(Dataset entries)
□ □ □ □ □

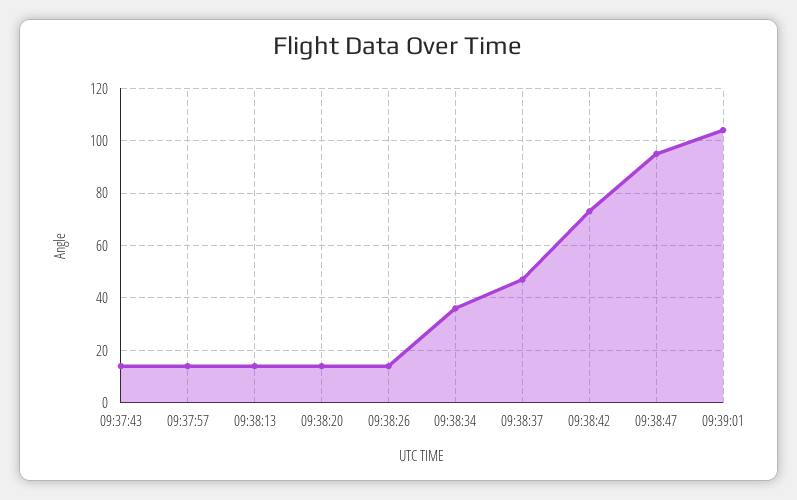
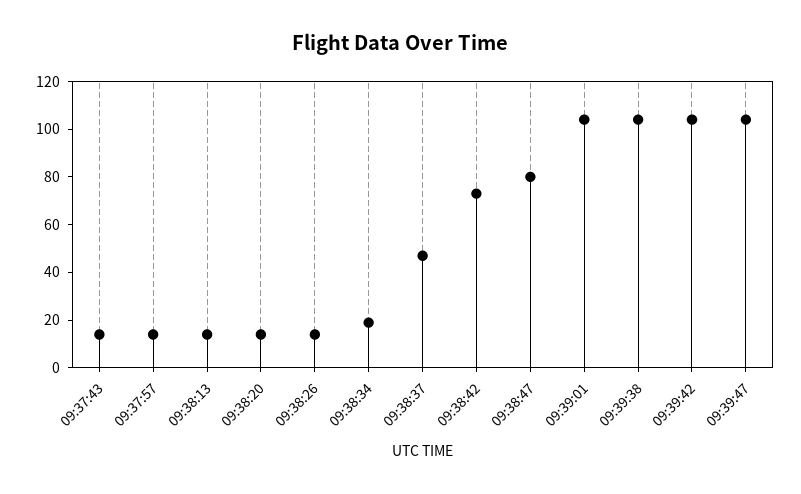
09:38:34: 35 -> 20
09:38:47: 95 -> 80
09:39:38: none -> 105
09:39:42: none -> 105
09:39:47: none -> 105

□ □ □ □ □

## EXERCISE
For this exercise, transcribe the entries verbatim and skip all pictures.

## SOLUTION FOR THIS TASK
09:38:34: 35 -> 20
09:38:47: 95 -> 80
09:39:38: none -> 105
09:39:42: none -> 105
09:39:47: none -> 105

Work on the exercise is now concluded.